Les deux derniers font figure de meneurs, voire de foundis du braconnage. Ils auraient conseillé les deux jeunes sur le matériel à emmener, et sur la façon d’attacher la tortue. L’un a déjà été condamné en 2010 pour les mêmes faits à 4 mois de prison ferme. L’autre s’est vanté aux gendarmes d’avoir « découpé toutes les tortues de Mohéli » avant de venir à Mayotte. Difficile pour le tribunal de les croire quand ils affirment avoir trouvé la tortue « par accident » et s’être trouvés sur cette plage à 1h du matin « par hasard ».
« La façon dont ça s’est passé laisse penser que ce sont des habitués. Ils ont un mode opératoire bien ciblé, ce sont des professionnels, quoi qu’ils en disent » estime la procureure Emilie Guégan. Elle réclame de 6 mois à un an ferme contre les quatre prévenus. «
« Éduquer c’est la seule solution »
« C’est un dossier qui en terme d’ordre public est important. Qu’est ce qui restera à Mayotte pour se développer quand il n’y aura plus les tortues, les mammifères marins, les dugongs ? Ce sont des infractions qui engagent l’avenir de Mayotte. La décision du tribunal devra être significative. »
Pour la défense du candidat au poste de gardien de prison, Me Andjilani a souhaité ne pas voir « tuer son client » et demande la clémence. Me Mattoir défendait les trois autres. « La valeur pédagogique est importante, il ne s’agit pas que d’envoyer les gens en prison. Il faut réparer, se mobiliser avec tous les citoyens, et ces gens-là sont des citoyens, qu’est ce que la virilité a à voir avec ça ? C’est l’éducation qui fait défaut. Il faut éduquer c’est la seule solution, l’emprisonnement, c’est la violence. »

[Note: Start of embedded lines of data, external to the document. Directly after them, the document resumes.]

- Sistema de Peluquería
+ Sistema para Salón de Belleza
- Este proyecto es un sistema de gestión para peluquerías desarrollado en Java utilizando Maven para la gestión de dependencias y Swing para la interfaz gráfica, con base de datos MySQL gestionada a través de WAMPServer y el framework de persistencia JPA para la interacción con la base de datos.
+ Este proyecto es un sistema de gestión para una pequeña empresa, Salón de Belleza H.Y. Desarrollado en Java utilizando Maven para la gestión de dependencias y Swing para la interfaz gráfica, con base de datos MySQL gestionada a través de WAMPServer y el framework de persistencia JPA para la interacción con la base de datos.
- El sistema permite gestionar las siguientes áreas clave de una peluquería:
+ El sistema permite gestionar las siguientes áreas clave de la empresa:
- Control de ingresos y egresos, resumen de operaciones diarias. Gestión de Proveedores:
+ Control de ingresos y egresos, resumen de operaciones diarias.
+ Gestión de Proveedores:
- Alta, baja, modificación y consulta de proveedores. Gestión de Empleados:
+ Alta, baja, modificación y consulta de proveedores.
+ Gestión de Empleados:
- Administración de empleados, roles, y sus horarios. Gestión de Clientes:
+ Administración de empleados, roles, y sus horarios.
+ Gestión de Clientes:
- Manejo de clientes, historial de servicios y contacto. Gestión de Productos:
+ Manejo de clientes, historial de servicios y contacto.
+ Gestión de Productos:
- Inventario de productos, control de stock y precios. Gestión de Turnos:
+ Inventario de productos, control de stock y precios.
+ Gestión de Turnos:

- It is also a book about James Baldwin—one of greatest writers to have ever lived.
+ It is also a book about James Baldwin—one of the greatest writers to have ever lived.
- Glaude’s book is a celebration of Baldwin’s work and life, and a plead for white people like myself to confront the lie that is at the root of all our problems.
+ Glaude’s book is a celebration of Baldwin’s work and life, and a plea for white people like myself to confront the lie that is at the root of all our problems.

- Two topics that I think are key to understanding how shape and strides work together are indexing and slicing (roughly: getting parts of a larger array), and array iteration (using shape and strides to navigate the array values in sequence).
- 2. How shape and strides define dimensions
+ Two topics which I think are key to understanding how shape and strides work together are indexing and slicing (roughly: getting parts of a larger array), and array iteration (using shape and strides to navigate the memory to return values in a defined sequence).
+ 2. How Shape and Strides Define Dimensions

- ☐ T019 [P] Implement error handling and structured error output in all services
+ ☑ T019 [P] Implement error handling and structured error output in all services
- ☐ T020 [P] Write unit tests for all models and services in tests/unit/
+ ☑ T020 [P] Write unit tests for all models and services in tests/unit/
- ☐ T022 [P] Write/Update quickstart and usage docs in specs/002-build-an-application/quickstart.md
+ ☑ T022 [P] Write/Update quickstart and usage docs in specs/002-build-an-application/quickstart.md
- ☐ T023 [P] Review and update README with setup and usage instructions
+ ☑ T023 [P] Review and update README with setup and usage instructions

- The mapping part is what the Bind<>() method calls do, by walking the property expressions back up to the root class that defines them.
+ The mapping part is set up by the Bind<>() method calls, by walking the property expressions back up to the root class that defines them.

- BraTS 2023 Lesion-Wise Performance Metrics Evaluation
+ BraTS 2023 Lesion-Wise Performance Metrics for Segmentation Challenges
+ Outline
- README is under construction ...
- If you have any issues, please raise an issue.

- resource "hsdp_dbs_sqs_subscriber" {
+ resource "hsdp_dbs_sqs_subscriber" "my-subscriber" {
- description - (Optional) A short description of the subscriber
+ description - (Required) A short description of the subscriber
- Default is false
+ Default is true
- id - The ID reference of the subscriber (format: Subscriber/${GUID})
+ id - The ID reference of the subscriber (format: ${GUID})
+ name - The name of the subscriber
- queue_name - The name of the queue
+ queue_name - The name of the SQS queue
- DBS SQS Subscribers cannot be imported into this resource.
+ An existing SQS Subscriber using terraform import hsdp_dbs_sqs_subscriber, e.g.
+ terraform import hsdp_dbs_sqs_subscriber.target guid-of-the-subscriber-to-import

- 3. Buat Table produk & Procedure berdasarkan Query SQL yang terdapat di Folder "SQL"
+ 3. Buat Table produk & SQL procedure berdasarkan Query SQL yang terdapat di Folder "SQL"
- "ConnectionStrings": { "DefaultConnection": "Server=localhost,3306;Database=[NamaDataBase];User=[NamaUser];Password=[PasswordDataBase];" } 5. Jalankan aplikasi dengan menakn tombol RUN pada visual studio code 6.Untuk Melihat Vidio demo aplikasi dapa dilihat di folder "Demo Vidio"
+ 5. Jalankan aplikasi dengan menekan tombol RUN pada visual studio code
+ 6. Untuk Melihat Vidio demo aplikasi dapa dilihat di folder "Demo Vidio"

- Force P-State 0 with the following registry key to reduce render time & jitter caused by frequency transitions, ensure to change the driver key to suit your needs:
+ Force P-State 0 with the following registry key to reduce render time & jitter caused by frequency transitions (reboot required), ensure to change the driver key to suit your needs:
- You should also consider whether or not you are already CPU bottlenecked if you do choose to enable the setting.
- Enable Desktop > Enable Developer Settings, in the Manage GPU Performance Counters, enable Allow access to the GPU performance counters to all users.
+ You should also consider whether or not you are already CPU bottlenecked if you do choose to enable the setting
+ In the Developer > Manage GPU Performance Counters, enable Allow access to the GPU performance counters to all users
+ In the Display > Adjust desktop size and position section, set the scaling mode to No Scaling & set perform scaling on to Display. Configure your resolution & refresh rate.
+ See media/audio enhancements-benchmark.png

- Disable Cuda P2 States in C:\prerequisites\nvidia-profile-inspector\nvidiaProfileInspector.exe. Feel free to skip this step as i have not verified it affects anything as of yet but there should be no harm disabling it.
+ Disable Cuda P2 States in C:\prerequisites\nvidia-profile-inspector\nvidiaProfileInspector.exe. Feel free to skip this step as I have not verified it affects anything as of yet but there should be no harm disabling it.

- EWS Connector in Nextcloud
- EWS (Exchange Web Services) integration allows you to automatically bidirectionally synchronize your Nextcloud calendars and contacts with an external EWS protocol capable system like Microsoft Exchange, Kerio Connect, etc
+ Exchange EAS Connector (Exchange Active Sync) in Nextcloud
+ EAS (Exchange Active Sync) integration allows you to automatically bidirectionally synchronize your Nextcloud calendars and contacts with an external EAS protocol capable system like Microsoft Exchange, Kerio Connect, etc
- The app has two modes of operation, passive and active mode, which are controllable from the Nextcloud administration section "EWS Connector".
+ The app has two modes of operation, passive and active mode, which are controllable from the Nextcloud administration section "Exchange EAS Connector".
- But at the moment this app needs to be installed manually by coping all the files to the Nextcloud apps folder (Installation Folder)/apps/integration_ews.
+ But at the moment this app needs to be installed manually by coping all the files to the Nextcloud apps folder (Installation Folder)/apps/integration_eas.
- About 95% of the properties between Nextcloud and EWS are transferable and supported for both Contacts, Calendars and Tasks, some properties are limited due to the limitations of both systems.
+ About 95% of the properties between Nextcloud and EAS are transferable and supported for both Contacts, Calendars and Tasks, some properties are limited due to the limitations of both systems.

Un argumentaire qui n’a pas suffi à convaincre des juges décidés à faire un exemple dissuasif.
Les deux « bacocos » désignés comme meneurs par le parquet sont condamnés à 12 mois de prison ferme, et conduits à Majicavo menottes aux poignets. Les deux autres écopent de 6 mois ferme aménageables. La peine sera bien inscrite au casier judiciaire de chacun, interdisant, a priori, au futur maton, de trouver un emploi dans l’administration pénitentiaire malgré sa réussite au concours. En outre, étant propriétaire du Duster dans lequel a été trouvée la tortue, il écope de 1000€ d’amende, et le tribunal a prononcé la confiscation de la voiture.
Une enquête se poursuit pour identifier ceux qui, à travers l’île, retournent les tortues pour les livrer aux braconniers, « un mode opératoire élaboré pour ne pas laisser de traces » selon les enquêteurs.
Y.D.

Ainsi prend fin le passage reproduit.